**THE TASK**: Write out the data again exactly, skipping every picture.

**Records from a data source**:
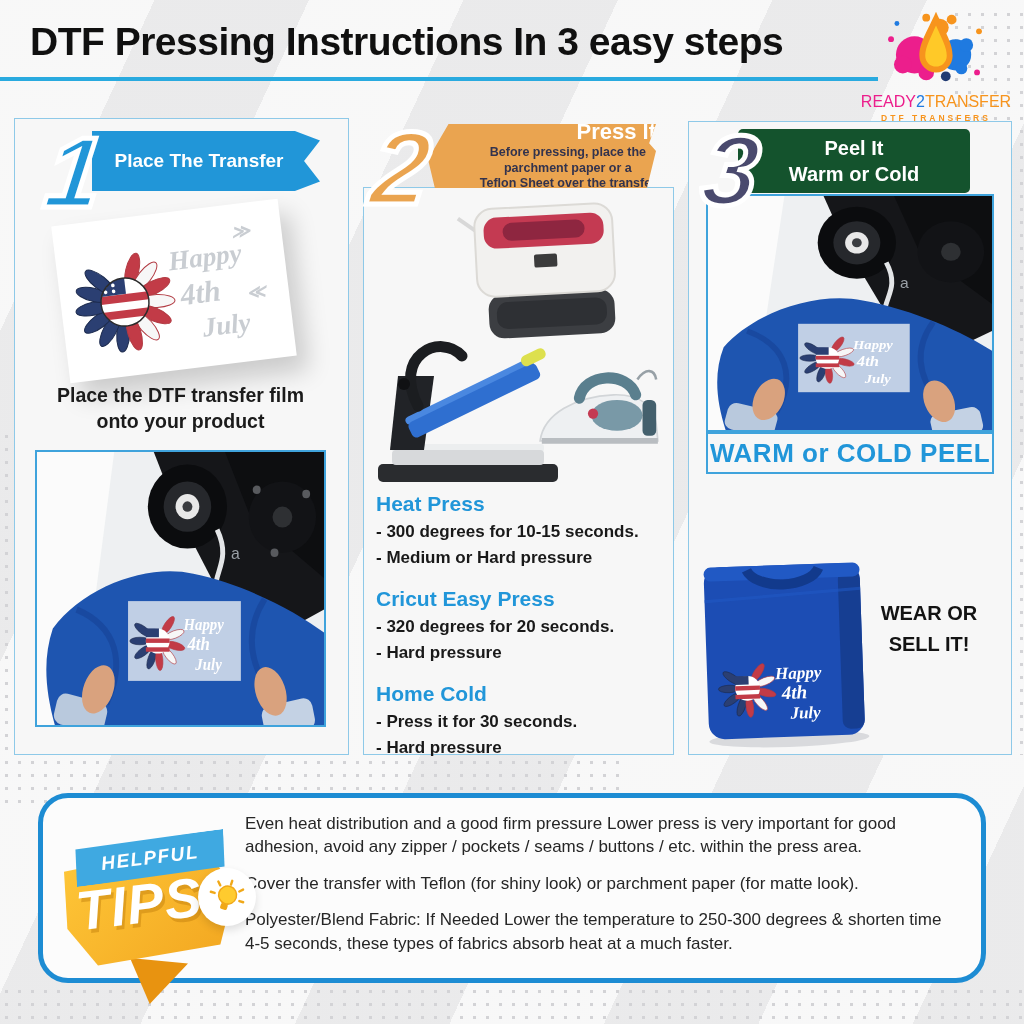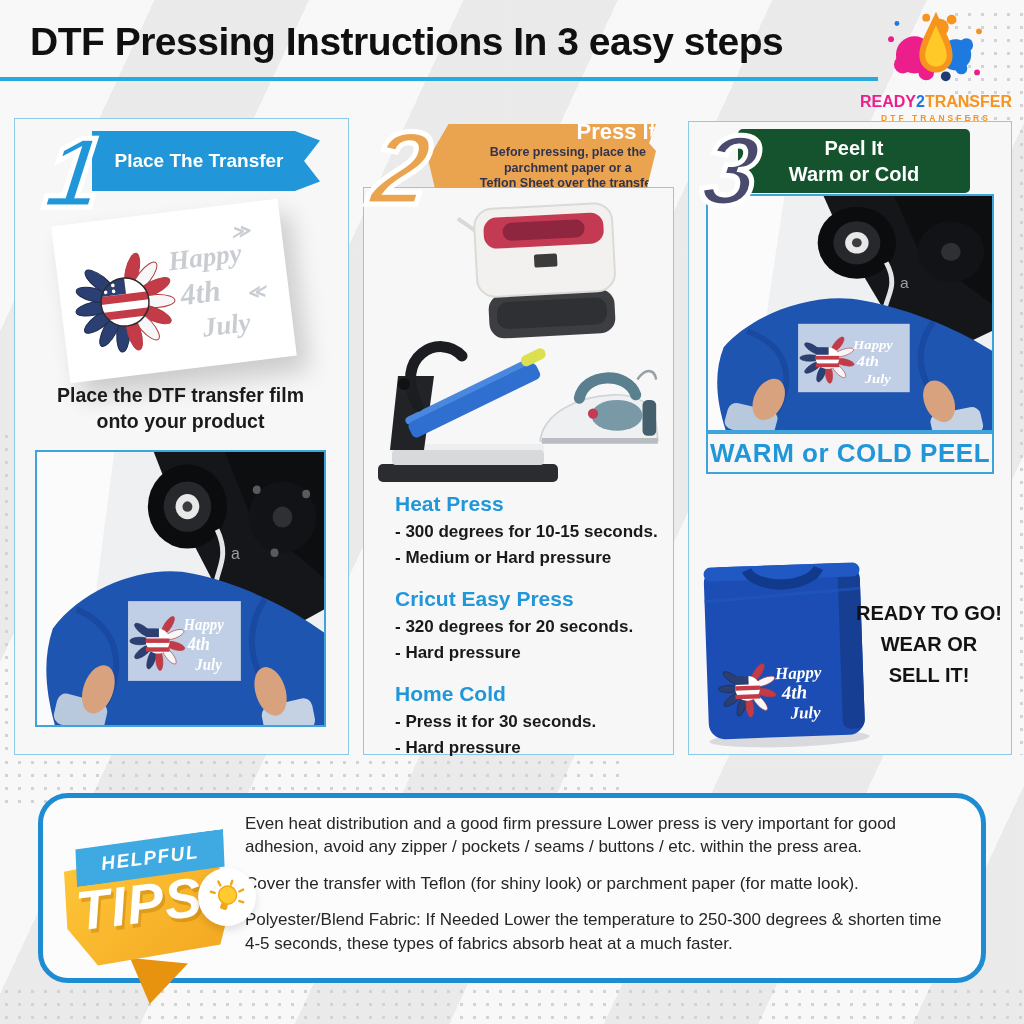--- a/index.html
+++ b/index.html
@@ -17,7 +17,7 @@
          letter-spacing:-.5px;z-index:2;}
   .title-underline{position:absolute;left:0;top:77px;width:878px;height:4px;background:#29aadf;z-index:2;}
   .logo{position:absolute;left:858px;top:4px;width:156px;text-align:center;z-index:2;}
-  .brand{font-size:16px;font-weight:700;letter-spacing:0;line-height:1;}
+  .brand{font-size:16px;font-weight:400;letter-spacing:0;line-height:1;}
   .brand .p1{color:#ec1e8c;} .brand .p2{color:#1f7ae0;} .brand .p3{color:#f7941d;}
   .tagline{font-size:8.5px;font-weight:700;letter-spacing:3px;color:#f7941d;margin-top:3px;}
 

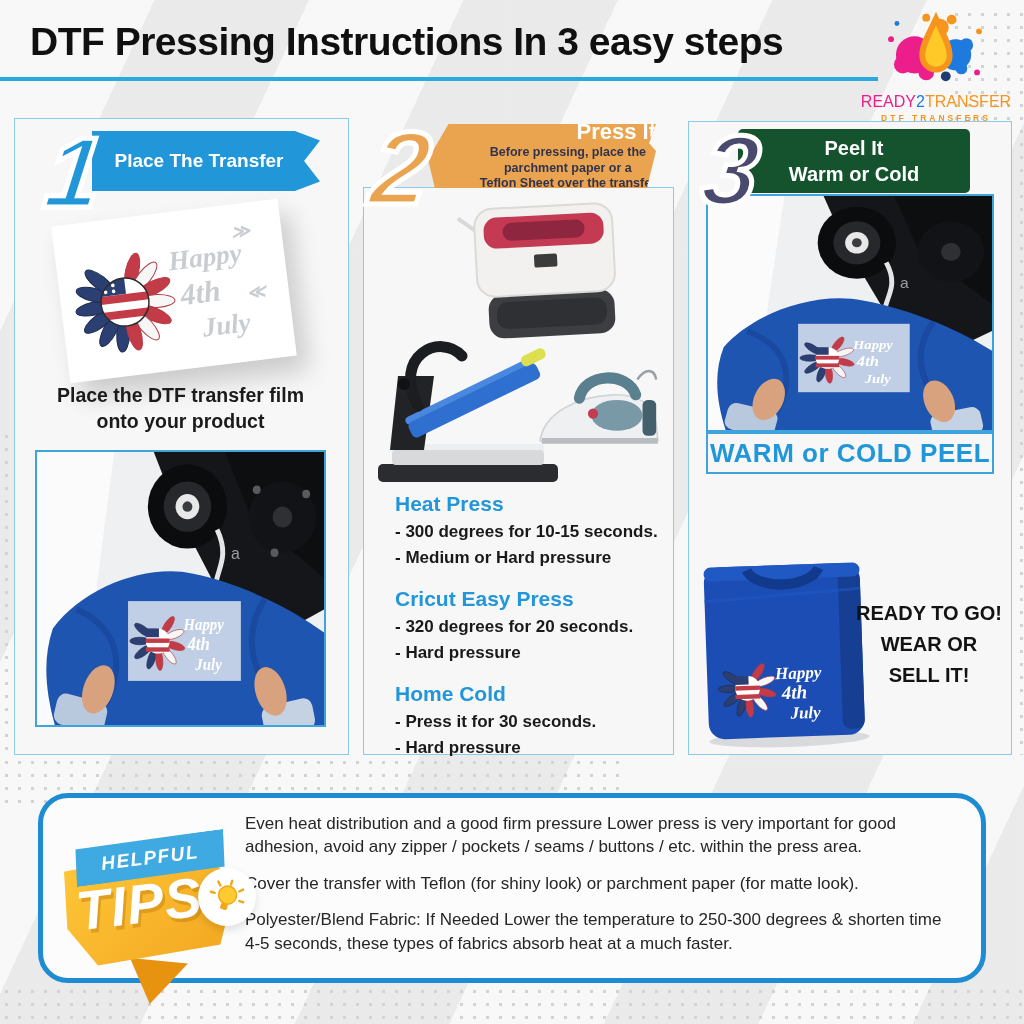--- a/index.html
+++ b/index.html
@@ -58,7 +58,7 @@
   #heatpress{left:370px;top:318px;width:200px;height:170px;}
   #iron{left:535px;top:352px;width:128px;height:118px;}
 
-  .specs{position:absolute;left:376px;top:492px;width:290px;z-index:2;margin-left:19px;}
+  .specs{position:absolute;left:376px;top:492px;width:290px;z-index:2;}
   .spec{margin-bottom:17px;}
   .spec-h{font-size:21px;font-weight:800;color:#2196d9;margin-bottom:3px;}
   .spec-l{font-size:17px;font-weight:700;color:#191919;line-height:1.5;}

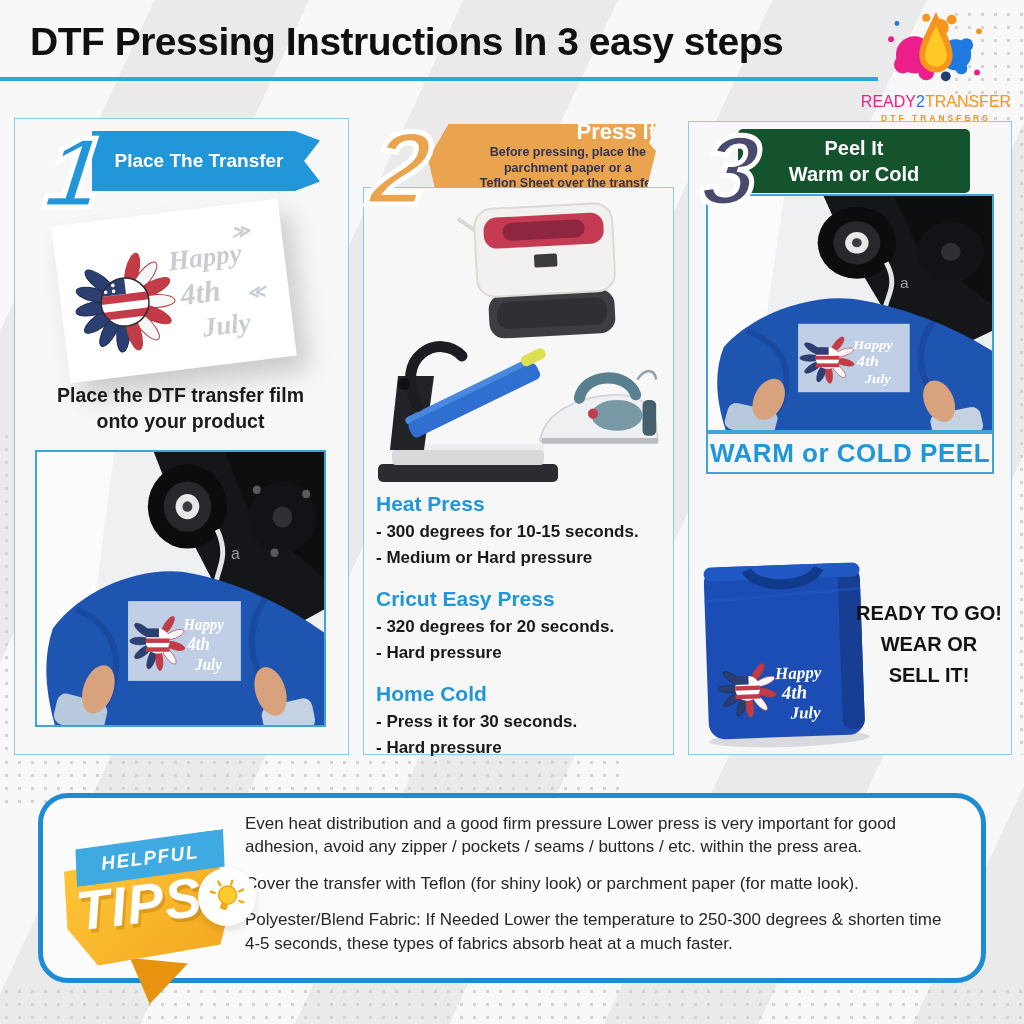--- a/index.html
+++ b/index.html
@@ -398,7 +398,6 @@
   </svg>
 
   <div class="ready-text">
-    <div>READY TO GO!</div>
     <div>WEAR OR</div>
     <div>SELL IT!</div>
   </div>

**RESULT FOR THIS EXERCISE**:
--- a/index.html
+++ b/index.html
@@ -17,7 +17,7 @@
          letter-spacing:-.5px;z-index:2;}
   .title-underline{position:absolute;left:0;top:77px;width:878px;height:4px;background:#29aadf;z-index:2;}
   .logo{position:absolute;left:858px;top:4px;width:156px;text-align:center;z-index:2;}
-  .brand{font-size:16px;font-weight:700;letter-spacing:0;line-height:1;}
+  .brand{font-size:16px;font-weight:400;letter-spacing:0;line-height:1;}
   .brand .p1{color:#ec1e8c;} .brand .p2{color:#1f7ae0;} .brand .p3{color:#f7941d;}
   .tagline{font-size:8.5px;font-weight:700;letter-spacing:3px;color:#f7941d;margin-top:3px;}
 

--- a/index.html
+++ b/index.html
@@ -58,7 +58,7 @@
   #heatpress{left:370px;top:318px;width:200px;height:170px;}
   #iron{left:535px;top:352px;width:128px;height:118px;}
 
-  .specs{position:absolute;left:376px;top:492px;width:290px;z-index:2;margin-left:19px;}
+  .specs{position:absolute;left:376px;top:492px;width:290px;z-index:2;}
   .spec{margin-bottom:17px;}
   .spec-h{font-size:21px;font-weight:800;color:#2196d9;margin-bottom:3px;}
   .spec-l{font-size:17px;font-weight:700;color:#191919;line-height:1.5;}

--- a/index.html
+++ b/index.html
@@ -398,7 +398,6 @@
   </svg>
 
   <div class="ready-text">
-    <div>READY TO GO!</div>
     <div>WEAR OR</div>
     <div>SELL IT!</div>
   </div>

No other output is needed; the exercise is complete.